Exercise:
Starting at the line that contains "and CRUD operations.", repeat each line exactly until the records end, keeping both the first and the last.
---- Exercise materials
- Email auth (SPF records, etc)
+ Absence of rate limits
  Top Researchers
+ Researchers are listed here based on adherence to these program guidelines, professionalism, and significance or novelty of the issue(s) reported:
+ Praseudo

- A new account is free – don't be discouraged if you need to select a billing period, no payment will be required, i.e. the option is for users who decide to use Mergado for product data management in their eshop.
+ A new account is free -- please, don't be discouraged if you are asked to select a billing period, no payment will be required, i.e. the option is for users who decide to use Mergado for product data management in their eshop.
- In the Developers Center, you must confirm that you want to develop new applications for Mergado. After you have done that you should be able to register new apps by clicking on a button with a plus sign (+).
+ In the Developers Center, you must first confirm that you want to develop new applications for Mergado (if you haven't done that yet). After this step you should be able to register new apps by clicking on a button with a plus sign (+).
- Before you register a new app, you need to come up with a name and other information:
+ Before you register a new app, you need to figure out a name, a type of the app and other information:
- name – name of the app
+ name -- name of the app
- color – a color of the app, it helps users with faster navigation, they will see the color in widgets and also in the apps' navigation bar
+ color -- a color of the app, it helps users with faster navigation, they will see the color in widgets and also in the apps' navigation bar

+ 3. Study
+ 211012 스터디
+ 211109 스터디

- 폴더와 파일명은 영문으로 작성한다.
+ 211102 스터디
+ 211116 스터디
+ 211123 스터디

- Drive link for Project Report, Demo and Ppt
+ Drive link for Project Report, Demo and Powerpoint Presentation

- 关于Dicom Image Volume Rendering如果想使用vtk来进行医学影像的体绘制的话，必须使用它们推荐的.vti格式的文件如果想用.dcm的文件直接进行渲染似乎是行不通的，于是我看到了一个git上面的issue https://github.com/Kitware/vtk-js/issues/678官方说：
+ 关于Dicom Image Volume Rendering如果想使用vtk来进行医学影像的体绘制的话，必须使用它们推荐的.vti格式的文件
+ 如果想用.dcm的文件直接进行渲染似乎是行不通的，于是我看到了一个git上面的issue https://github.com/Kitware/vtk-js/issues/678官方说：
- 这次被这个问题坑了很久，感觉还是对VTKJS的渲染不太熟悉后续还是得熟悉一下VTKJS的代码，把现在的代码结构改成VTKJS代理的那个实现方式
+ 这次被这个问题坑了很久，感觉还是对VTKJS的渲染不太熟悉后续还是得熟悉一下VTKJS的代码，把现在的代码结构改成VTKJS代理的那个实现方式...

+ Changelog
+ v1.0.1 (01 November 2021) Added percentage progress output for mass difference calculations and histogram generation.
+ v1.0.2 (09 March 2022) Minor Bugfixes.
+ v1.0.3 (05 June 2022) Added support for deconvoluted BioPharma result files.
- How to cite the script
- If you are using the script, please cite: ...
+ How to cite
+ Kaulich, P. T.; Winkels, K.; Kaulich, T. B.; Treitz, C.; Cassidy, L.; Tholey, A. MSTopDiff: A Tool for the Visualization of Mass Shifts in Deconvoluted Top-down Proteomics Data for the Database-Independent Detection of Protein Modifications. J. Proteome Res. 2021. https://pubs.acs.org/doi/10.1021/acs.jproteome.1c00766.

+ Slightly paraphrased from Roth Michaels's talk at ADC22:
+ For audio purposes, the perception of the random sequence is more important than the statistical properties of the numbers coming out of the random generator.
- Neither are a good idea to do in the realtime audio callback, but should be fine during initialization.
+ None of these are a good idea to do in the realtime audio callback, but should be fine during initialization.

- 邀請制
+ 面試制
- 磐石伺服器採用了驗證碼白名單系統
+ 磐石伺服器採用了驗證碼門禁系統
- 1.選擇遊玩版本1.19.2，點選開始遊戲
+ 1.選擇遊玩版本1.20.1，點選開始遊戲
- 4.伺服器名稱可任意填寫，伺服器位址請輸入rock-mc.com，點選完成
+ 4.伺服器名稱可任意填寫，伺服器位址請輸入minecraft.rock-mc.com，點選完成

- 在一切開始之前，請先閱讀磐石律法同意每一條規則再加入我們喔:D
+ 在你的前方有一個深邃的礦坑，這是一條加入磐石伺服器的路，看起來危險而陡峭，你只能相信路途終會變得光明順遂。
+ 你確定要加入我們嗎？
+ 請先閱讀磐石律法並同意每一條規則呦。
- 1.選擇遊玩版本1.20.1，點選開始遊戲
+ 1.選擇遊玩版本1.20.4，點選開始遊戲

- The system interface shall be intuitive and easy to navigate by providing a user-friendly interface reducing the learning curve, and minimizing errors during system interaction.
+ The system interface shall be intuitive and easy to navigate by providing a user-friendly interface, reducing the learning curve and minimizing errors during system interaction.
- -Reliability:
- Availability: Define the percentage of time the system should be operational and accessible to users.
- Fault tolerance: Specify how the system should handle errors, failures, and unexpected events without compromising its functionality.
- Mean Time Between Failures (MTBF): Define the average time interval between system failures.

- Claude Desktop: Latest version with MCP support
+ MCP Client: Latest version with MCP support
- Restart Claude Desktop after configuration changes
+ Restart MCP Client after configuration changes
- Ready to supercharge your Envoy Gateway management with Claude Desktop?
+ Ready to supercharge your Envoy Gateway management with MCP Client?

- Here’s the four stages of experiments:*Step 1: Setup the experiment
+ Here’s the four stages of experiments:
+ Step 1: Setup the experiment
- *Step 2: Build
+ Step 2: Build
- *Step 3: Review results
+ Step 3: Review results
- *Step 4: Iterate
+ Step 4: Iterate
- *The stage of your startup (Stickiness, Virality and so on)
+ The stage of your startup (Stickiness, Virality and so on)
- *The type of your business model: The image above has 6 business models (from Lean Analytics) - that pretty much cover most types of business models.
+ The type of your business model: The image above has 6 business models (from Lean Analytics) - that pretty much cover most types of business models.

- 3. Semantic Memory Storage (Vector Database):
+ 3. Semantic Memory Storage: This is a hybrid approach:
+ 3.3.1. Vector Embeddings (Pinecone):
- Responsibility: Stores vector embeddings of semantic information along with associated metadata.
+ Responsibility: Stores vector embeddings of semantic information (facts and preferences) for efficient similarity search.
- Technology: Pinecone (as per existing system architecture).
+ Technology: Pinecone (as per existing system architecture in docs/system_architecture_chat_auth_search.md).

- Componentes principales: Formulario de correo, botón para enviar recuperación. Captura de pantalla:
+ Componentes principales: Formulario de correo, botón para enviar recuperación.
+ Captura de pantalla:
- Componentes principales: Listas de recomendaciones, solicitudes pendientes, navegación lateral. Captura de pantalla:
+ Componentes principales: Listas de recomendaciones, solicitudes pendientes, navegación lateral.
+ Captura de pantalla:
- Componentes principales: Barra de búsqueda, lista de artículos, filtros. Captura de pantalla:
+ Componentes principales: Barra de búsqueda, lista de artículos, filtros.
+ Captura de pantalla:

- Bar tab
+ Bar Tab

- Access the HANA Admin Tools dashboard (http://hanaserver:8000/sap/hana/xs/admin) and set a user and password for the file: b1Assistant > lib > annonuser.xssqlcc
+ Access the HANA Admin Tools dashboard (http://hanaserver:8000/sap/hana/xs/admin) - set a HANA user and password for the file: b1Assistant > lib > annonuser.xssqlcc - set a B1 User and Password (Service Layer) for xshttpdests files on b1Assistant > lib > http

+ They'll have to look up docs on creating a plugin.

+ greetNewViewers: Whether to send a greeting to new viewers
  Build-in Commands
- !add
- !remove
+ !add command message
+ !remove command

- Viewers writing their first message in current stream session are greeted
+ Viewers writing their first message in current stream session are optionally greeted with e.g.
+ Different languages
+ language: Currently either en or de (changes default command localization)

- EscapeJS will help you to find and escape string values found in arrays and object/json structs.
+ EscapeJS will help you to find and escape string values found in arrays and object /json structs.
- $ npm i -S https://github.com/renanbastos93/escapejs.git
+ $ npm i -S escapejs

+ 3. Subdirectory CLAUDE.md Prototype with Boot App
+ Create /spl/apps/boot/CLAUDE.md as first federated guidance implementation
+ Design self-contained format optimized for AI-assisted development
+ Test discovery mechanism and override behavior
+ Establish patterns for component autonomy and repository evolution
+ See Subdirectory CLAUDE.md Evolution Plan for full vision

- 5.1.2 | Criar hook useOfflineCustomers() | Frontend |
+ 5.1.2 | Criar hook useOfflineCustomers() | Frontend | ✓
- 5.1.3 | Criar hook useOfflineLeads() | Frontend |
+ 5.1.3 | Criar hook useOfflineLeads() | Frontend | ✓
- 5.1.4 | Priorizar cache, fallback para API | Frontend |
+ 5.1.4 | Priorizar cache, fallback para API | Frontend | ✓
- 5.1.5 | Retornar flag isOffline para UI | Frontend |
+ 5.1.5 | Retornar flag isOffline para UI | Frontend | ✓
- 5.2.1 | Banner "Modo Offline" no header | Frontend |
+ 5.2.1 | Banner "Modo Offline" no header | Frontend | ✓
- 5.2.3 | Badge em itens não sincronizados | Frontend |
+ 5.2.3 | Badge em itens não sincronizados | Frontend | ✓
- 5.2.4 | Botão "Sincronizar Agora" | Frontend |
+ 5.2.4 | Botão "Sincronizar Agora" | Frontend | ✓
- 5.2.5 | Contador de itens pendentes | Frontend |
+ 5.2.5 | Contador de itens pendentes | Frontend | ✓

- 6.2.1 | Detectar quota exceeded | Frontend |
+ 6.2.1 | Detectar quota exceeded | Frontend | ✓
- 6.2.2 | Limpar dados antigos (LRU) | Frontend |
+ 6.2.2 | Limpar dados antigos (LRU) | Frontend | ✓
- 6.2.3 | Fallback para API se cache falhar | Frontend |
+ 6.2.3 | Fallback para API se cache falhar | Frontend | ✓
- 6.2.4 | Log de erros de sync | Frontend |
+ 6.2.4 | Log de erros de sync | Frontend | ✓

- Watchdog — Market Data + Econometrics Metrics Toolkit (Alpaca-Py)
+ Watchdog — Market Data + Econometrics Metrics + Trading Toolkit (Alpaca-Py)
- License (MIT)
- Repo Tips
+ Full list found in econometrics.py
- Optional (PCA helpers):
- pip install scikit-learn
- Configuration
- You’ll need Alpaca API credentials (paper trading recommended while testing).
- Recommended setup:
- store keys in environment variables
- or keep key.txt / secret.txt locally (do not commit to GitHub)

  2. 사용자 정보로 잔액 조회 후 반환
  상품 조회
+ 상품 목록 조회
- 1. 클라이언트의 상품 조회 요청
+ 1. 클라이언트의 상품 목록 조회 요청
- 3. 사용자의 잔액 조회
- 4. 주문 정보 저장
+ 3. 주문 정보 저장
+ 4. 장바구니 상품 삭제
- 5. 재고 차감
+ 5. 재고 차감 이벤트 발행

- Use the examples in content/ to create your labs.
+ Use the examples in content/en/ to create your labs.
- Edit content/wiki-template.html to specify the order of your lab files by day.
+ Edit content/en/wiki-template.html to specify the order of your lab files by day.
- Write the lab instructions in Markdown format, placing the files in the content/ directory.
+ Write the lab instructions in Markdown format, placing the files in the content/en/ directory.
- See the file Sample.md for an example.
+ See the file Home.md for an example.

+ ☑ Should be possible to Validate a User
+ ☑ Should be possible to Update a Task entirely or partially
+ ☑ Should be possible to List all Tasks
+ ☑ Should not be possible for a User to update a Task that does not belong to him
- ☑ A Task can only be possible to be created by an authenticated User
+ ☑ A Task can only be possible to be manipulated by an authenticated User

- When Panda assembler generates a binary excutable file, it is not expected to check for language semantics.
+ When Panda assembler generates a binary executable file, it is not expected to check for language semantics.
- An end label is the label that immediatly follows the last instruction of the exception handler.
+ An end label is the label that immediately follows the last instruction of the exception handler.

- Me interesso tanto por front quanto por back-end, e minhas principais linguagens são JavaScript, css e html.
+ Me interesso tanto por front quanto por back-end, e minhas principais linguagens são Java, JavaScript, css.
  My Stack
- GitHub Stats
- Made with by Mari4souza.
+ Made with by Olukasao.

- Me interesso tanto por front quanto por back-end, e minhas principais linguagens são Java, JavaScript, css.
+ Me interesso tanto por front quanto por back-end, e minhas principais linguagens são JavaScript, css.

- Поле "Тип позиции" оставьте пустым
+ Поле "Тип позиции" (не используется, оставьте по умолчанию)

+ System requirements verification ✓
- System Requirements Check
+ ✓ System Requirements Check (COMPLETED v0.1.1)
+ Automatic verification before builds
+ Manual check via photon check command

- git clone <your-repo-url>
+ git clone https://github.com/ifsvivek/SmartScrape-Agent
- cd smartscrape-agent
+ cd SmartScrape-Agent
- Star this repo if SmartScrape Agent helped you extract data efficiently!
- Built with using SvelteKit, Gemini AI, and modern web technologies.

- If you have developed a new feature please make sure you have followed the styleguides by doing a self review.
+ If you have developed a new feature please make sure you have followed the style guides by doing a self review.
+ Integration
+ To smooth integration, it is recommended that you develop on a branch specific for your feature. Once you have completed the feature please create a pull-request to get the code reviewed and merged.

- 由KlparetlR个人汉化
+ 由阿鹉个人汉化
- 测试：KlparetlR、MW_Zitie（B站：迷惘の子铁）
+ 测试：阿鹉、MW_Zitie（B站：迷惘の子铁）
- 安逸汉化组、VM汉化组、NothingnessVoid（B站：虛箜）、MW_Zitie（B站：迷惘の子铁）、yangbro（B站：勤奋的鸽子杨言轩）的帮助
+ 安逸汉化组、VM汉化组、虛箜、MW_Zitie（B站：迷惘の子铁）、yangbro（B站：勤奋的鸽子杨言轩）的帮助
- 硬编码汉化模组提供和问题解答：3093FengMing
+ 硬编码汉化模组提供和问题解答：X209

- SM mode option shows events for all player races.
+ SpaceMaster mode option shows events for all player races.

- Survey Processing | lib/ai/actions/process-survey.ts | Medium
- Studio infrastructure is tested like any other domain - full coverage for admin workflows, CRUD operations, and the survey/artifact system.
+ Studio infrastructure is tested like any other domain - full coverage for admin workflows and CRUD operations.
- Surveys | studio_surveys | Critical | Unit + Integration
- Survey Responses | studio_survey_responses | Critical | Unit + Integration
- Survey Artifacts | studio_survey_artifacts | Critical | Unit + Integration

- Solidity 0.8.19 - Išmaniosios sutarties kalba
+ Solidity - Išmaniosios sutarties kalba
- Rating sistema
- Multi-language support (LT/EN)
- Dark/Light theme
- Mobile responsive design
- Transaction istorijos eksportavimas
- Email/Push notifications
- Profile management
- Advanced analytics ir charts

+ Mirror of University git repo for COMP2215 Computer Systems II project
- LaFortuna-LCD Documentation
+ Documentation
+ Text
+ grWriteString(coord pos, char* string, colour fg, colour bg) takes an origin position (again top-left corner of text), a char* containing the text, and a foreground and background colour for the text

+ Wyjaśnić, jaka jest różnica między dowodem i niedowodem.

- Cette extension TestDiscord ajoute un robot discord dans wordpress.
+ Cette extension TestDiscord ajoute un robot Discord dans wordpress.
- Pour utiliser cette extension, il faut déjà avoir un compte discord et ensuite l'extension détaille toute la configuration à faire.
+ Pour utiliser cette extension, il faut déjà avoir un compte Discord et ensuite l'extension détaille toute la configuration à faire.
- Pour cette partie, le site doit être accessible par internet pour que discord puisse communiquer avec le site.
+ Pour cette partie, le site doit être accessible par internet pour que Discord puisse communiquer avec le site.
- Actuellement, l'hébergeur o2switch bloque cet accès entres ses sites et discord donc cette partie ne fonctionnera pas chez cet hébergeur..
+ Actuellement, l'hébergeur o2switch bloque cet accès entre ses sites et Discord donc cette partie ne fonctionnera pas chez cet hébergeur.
--------
Reply:
+ Studio infrastructure is tested like any other domain - full coverage for admin workflows and CRUD operations.
- Surveys | studio_surveys | Critical | Unit + Integration
- Survey Responses | studio_survey_responses | Critical | Unit + Integration
- Survey Artifacts | studio_survey_artifacts | Critical | Unit + Integration

- Solidity 0.8.19 - Išmaniosios sutarties kalba
+ Solidity - Išmaniosios sutarties kalba
- Rating sistema
- Multi-language support (LT/EN)
- Dark/Light theme
- Mobile responsive design
- Transaction istorijos eksportavimas
- Email/Push notifications
- Profile management
- Advanced analytics ir charts

+ Mirror of University git repo for COMP2215 Computer Systems II project
- LaFortuna-LCD Documentation
+ Documentation
+ Text
+ grWriteString(coord pos, char* string, colour fg, colour bg) takes an origin position (again top-left corner of text), a char* containing the text, and a foreground and background colour for the text

+ Wyjaśnić, jaka jest różnica między dowodem i niedowodem.

- Cette extension TestDiscord ajoute un robot discord dans wordpress.
+ Cette extension TestDiscord ajoute un robot Discord dans wordpress.
- Pour utiliser cette extension, il faut déjà avoir un compte discord et ensuite l'extension détaille toute la configuration à faire.
+ Pour utiliser cette extension, il faut déjà avoir un compte Discord et ensuite l'extension détaille toute la configuration à faire.
- Pour cette partie, le site doit être accessible par internet pour que discord puisse communiquer avec le site.
+ Pour cette partie, le site doit être accessible par internet pour que Discord puisse communiquer avec le site.
- Actuellement, l'hébergeur o2switch bloque cet accès entres ses sites et discord donc cette partie ne fonctionnera pas chez cet hébergeur..
+ Actuellement, l'hébergeur o2switch bloque cet accès entre ses sites et Discord donc cette partie ne fonctionnera pas chez cet hébergeur.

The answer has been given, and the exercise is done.